_Activity:_
Lines in which "hidden" appears should be pulled from the data below.

= = = = = = =

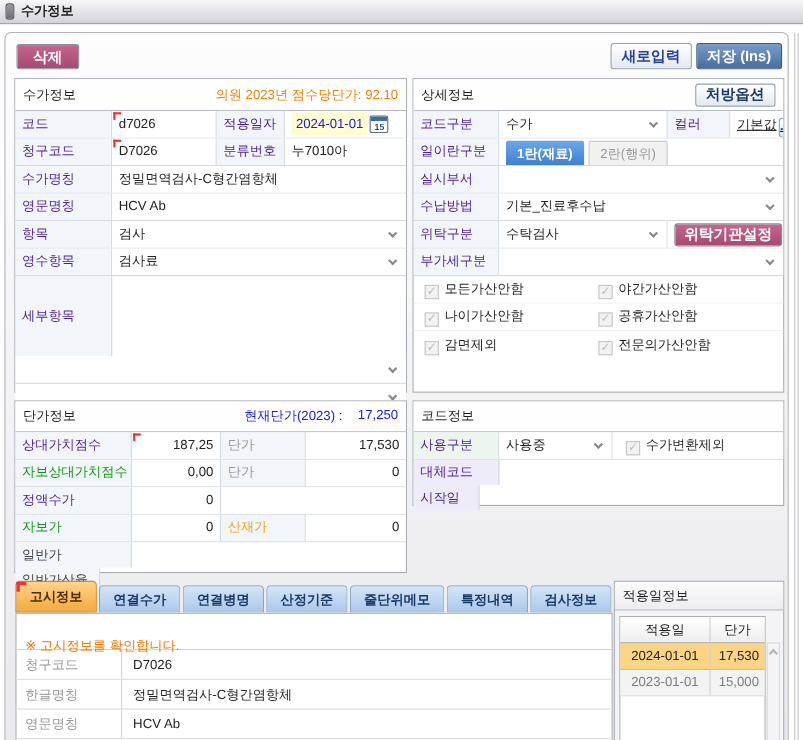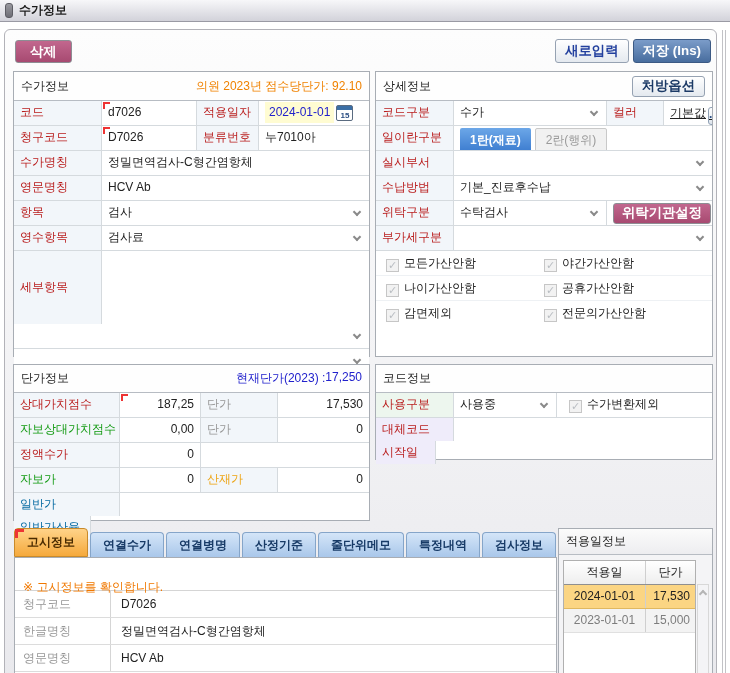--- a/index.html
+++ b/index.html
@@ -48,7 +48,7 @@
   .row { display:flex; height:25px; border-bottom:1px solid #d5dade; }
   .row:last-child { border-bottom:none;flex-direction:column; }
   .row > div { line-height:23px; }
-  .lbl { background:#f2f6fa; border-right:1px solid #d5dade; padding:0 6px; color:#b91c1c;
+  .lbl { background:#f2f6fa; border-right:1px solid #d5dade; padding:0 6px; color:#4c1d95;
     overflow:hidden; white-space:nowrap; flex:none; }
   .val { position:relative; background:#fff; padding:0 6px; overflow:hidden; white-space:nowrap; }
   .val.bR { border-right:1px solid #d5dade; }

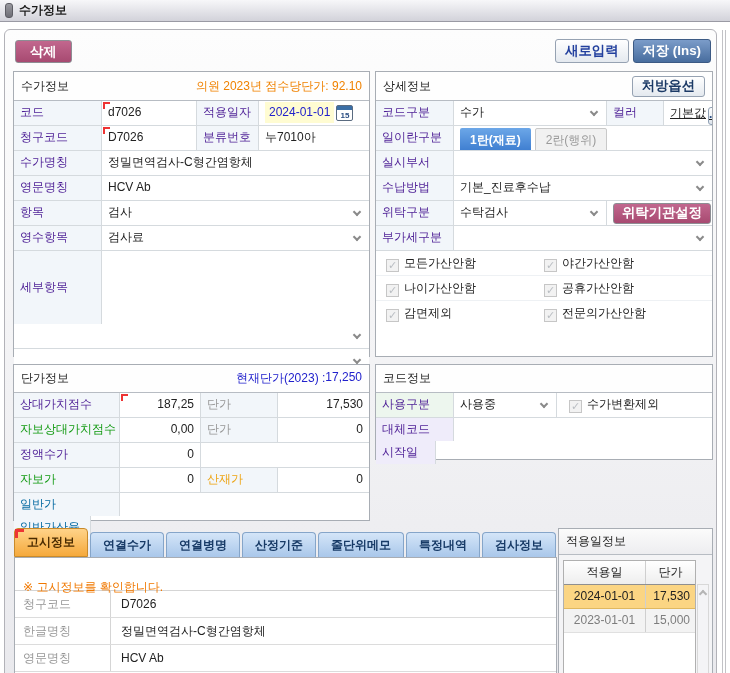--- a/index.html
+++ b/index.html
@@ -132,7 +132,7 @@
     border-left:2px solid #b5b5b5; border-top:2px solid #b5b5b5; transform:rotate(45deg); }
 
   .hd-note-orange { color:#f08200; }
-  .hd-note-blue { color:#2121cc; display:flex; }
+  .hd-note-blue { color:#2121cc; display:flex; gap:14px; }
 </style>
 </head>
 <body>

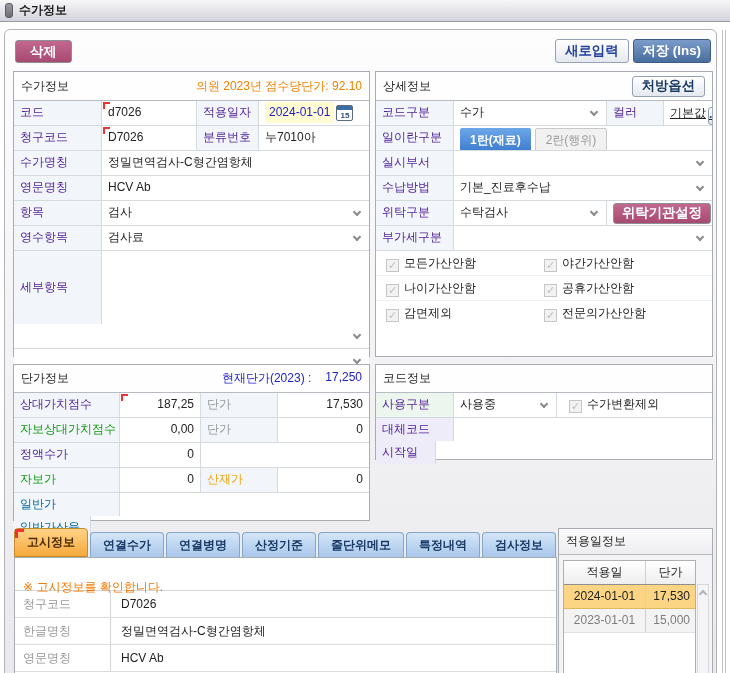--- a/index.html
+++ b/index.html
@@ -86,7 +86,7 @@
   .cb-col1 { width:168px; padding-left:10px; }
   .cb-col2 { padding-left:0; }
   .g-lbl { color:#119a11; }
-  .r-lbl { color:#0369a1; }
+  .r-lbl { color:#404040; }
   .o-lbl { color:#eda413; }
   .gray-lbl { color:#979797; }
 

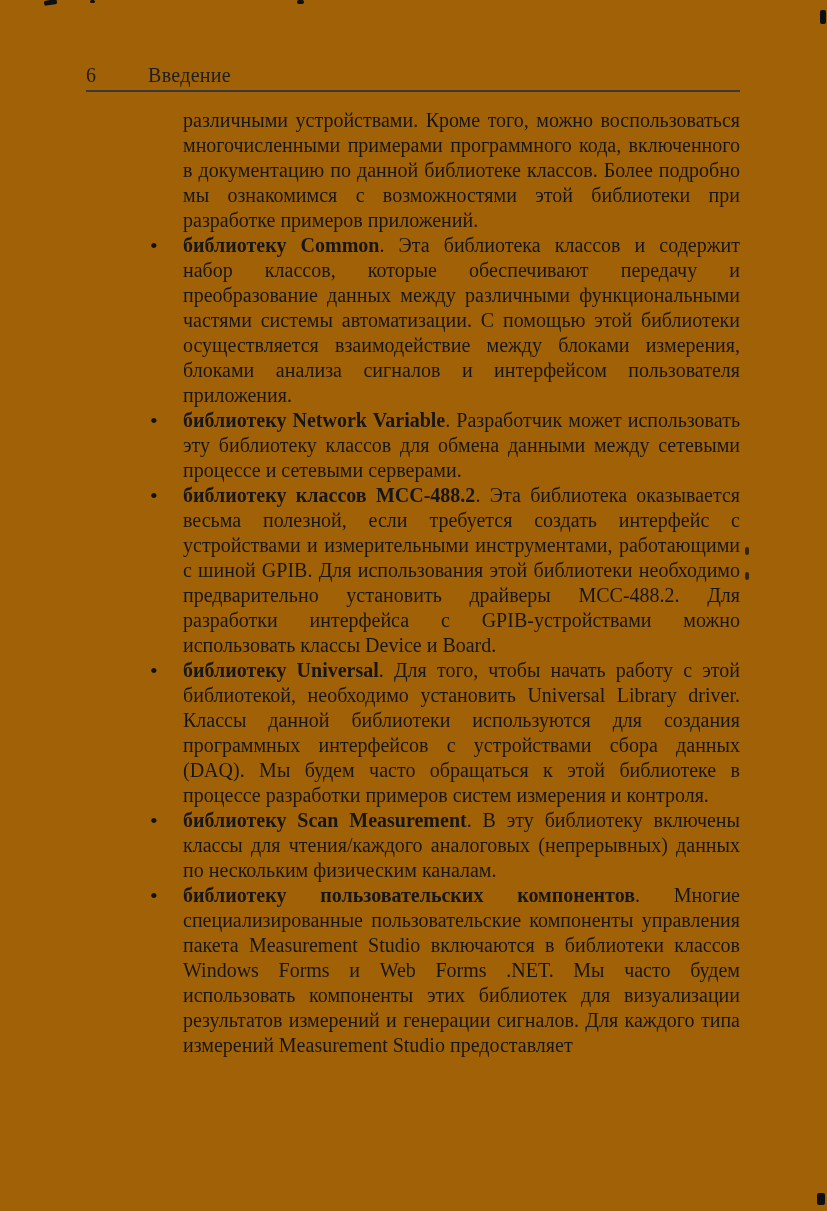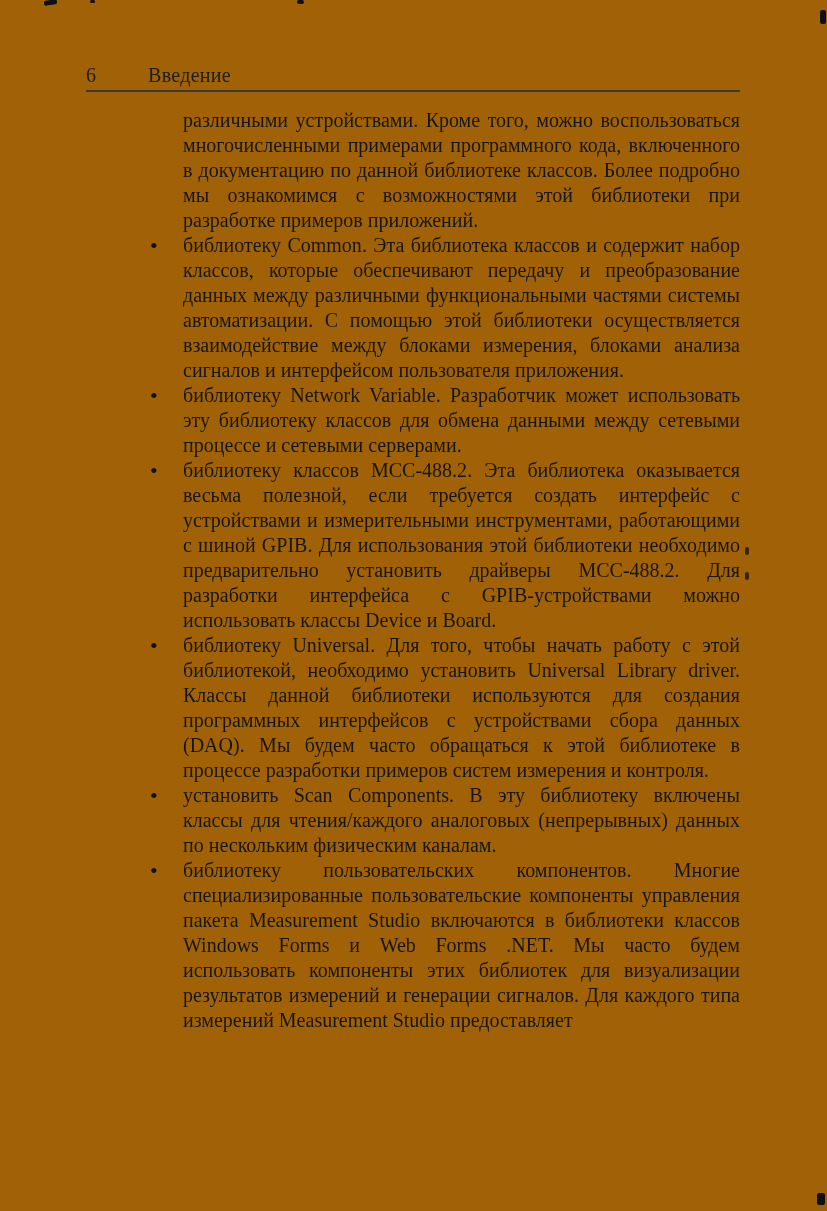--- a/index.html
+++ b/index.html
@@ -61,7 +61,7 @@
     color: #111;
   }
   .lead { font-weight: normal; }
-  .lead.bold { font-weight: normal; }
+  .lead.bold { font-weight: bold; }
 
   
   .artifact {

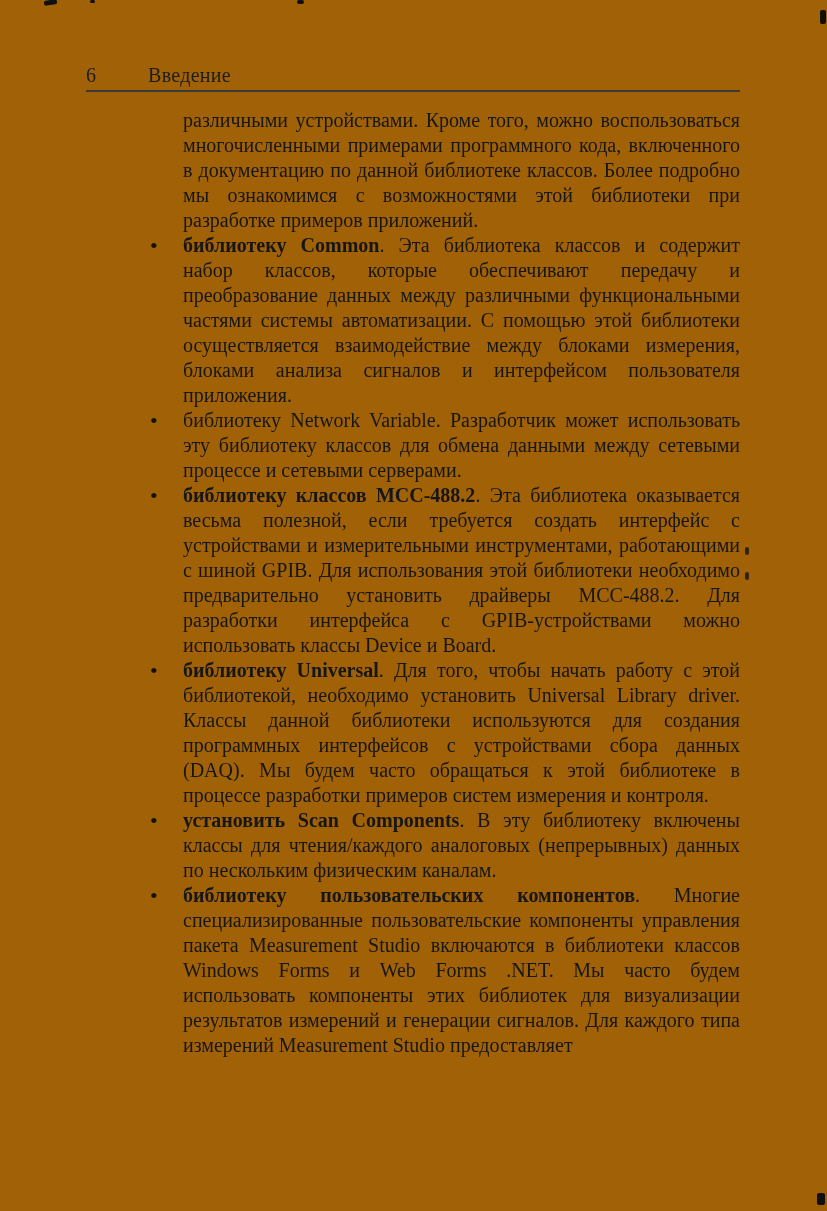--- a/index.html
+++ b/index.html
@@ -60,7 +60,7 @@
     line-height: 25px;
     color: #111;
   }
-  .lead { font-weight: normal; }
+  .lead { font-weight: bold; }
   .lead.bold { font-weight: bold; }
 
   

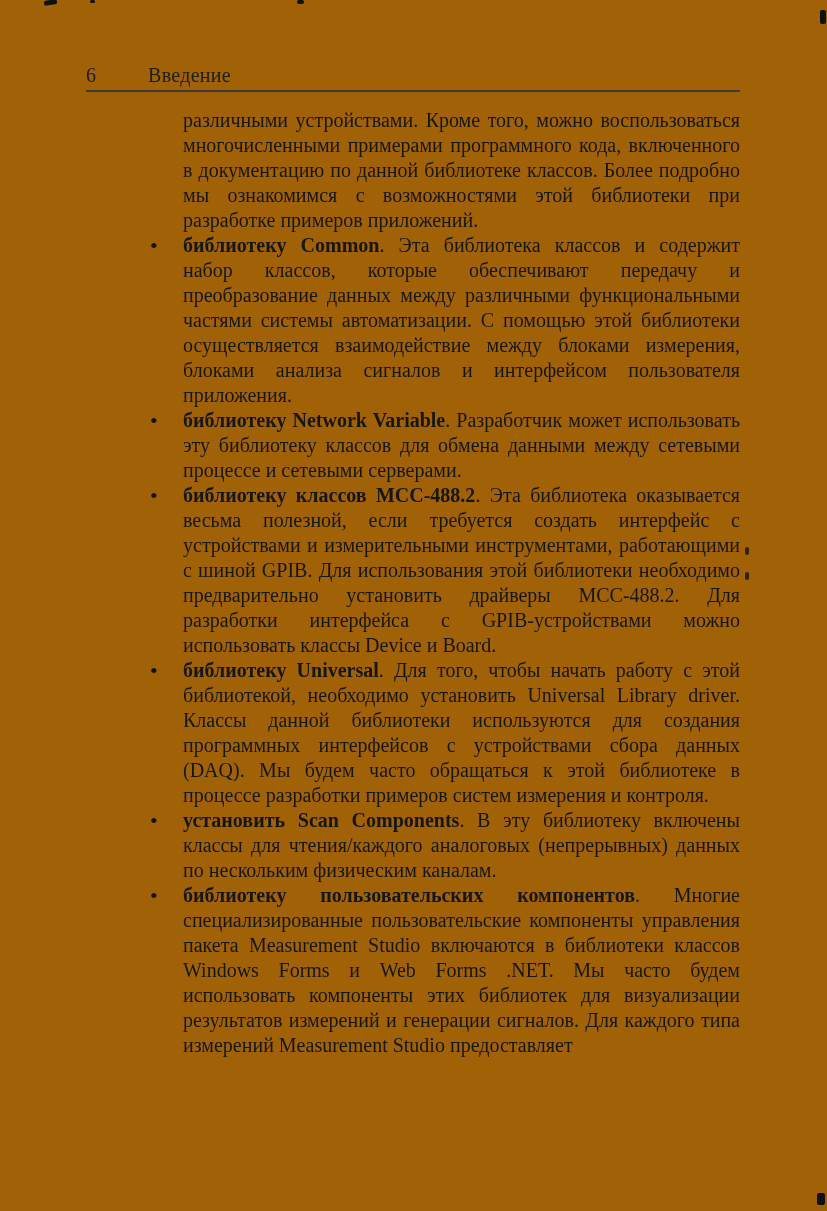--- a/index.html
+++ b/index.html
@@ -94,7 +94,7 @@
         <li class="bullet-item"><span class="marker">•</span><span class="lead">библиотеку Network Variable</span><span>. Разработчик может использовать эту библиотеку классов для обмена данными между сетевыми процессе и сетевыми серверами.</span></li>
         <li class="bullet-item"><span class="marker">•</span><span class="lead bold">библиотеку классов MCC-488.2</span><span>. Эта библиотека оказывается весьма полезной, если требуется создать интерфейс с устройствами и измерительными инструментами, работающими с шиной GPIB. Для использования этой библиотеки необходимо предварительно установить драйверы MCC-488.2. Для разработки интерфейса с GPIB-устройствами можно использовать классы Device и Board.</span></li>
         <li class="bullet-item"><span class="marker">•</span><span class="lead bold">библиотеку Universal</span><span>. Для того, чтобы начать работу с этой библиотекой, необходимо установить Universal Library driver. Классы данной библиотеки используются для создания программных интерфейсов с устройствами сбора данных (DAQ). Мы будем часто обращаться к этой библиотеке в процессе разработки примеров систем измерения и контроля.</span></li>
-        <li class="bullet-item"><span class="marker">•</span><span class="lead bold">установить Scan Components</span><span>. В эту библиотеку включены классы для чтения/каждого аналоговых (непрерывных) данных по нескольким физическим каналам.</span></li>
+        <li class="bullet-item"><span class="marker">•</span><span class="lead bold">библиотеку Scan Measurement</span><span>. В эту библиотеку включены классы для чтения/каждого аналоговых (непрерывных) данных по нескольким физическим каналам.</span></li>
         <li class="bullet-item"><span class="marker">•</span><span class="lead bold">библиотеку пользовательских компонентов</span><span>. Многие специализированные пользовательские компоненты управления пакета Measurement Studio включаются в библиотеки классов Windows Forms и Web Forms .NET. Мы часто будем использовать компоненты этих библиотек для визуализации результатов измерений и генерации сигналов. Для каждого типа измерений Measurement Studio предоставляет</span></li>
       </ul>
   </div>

= = = = = = =

_Your response:_
     overflow:hidden; white-space:nowrap; flex:none; }
   .val { position:relative; background:#fff; padding:0 6px; overflow:hidden; white-space:nowrap; }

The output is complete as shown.